### SUPPLIED RECORDS ###

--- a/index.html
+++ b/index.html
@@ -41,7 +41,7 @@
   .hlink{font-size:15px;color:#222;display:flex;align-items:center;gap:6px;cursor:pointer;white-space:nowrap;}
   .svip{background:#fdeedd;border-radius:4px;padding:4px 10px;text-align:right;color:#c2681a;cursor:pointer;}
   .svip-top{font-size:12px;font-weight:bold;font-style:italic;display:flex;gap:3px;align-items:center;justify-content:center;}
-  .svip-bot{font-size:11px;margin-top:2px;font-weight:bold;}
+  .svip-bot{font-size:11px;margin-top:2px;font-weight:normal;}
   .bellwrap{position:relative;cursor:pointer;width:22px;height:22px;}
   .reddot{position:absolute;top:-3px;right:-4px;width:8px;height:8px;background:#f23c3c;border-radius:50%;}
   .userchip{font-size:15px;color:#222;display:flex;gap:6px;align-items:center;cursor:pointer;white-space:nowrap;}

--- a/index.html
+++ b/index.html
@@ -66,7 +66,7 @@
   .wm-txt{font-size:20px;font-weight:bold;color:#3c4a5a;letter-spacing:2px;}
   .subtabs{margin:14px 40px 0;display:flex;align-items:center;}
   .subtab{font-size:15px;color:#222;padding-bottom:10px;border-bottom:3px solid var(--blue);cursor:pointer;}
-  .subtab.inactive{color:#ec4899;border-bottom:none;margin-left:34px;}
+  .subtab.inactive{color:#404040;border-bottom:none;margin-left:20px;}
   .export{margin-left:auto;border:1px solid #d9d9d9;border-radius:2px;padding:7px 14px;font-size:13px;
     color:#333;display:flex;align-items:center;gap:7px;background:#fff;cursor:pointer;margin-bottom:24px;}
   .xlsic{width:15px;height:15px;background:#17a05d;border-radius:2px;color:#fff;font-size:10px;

###
### SUPPLIED RECORDS ###

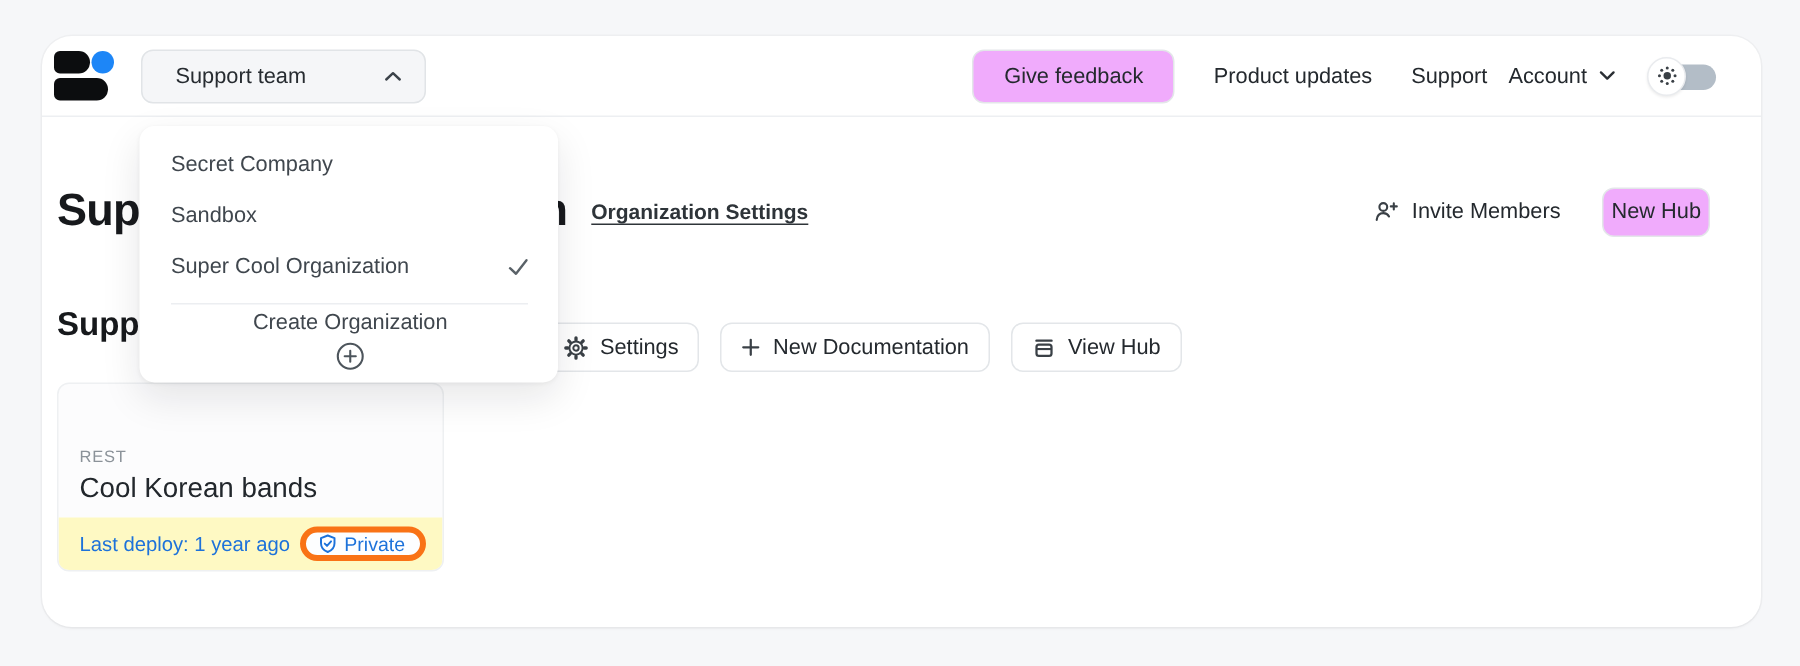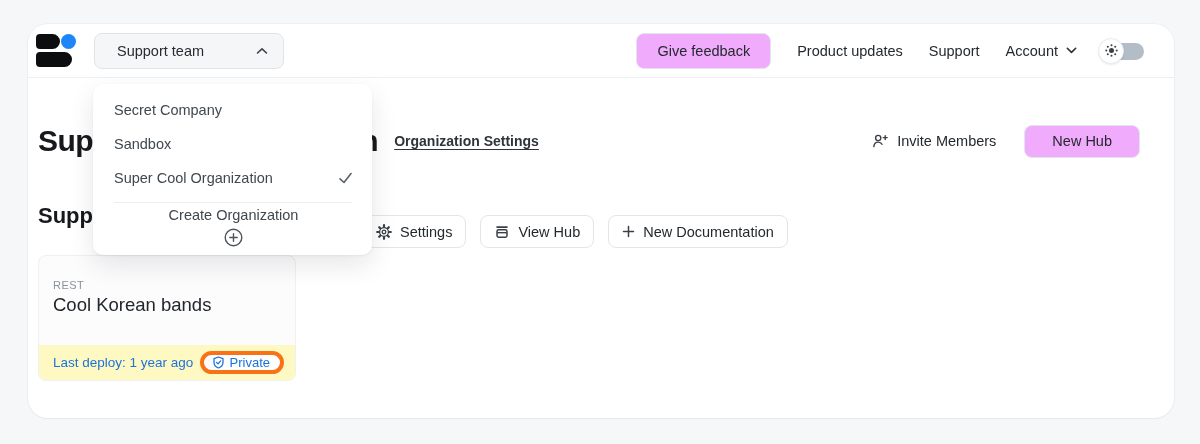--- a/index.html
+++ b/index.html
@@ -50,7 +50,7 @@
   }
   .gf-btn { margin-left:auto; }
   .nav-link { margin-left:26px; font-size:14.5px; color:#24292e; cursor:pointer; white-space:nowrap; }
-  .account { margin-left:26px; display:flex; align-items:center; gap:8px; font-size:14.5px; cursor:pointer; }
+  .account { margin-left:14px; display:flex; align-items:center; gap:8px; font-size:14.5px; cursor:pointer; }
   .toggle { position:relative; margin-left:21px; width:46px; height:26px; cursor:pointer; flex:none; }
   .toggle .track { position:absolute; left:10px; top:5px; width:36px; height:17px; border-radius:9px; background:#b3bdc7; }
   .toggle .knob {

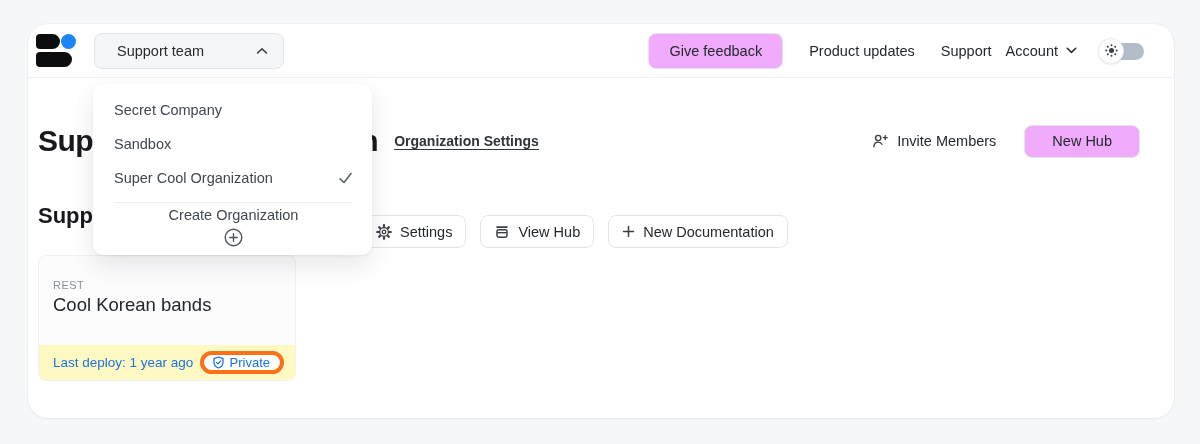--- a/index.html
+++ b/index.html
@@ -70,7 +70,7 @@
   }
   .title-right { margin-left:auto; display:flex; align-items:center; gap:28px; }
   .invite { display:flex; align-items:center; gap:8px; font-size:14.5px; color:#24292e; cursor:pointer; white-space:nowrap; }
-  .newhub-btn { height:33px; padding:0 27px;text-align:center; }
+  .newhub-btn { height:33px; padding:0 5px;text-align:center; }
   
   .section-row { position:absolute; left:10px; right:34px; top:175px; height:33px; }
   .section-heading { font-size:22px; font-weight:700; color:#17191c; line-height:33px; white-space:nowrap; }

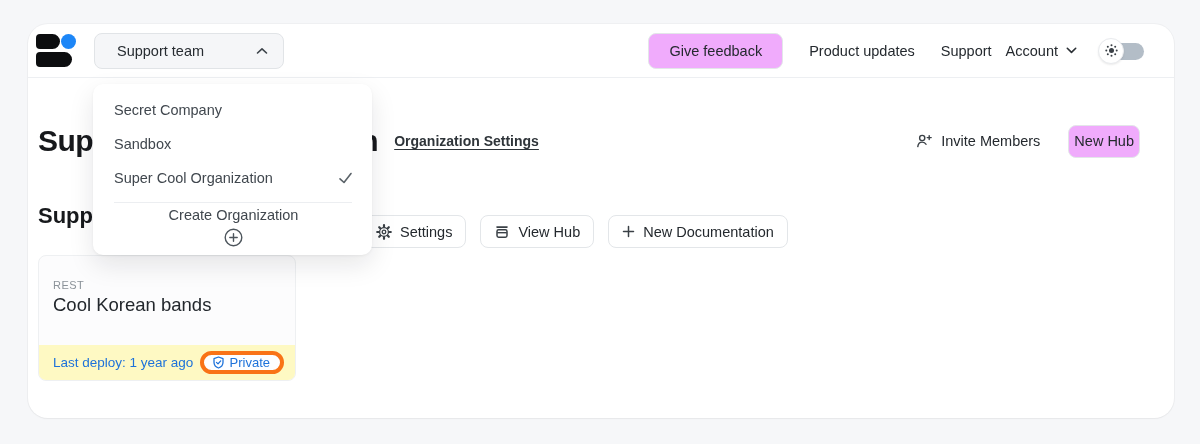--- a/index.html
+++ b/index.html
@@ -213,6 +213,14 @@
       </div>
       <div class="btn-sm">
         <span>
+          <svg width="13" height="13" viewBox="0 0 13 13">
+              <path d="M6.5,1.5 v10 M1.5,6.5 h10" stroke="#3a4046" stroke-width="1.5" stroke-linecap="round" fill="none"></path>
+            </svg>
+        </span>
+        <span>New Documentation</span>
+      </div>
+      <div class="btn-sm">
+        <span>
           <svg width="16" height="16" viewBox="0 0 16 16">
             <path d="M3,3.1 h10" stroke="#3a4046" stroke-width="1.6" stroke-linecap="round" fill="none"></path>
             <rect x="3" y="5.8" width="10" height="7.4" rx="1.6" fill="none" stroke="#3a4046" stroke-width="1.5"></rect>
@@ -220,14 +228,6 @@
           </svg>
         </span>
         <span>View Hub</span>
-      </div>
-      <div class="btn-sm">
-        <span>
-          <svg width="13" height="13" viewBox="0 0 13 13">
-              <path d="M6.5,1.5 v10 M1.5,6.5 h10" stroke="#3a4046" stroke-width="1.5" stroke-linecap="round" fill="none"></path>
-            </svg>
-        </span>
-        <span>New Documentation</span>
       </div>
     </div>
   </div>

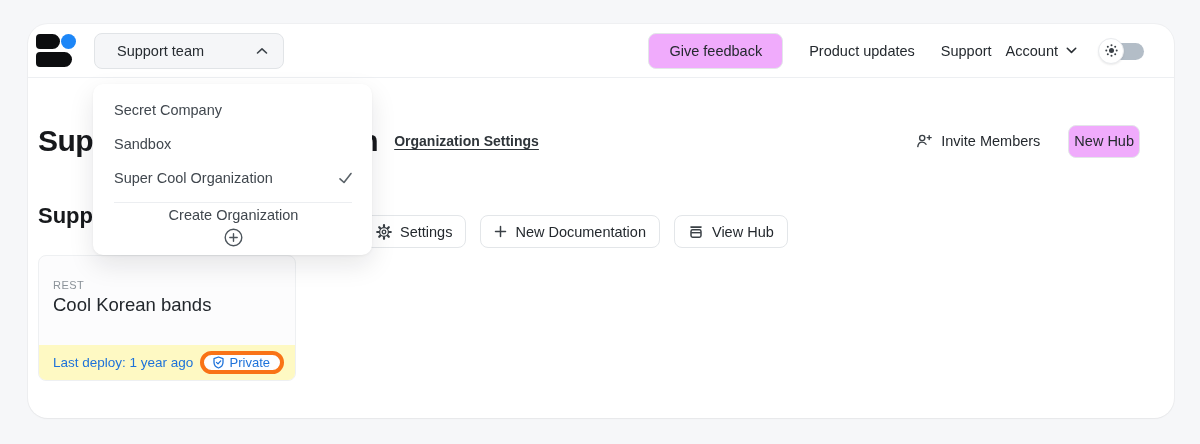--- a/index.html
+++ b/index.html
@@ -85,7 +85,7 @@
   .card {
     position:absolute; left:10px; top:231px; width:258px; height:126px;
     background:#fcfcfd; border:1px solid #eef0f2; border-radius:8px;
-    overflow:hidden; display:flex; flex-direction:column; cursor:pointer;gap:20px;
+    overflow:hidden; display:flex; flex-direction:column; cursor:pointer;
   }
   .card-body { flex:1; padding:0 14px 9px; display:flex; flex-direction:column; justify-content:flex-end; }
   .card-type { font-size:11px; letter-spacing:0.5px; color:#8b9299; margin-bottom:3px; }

###

• [TASK BRIEF]
Within the material above, report how many lines carry the word "position", and nothing else.

• [RESPONSE]
6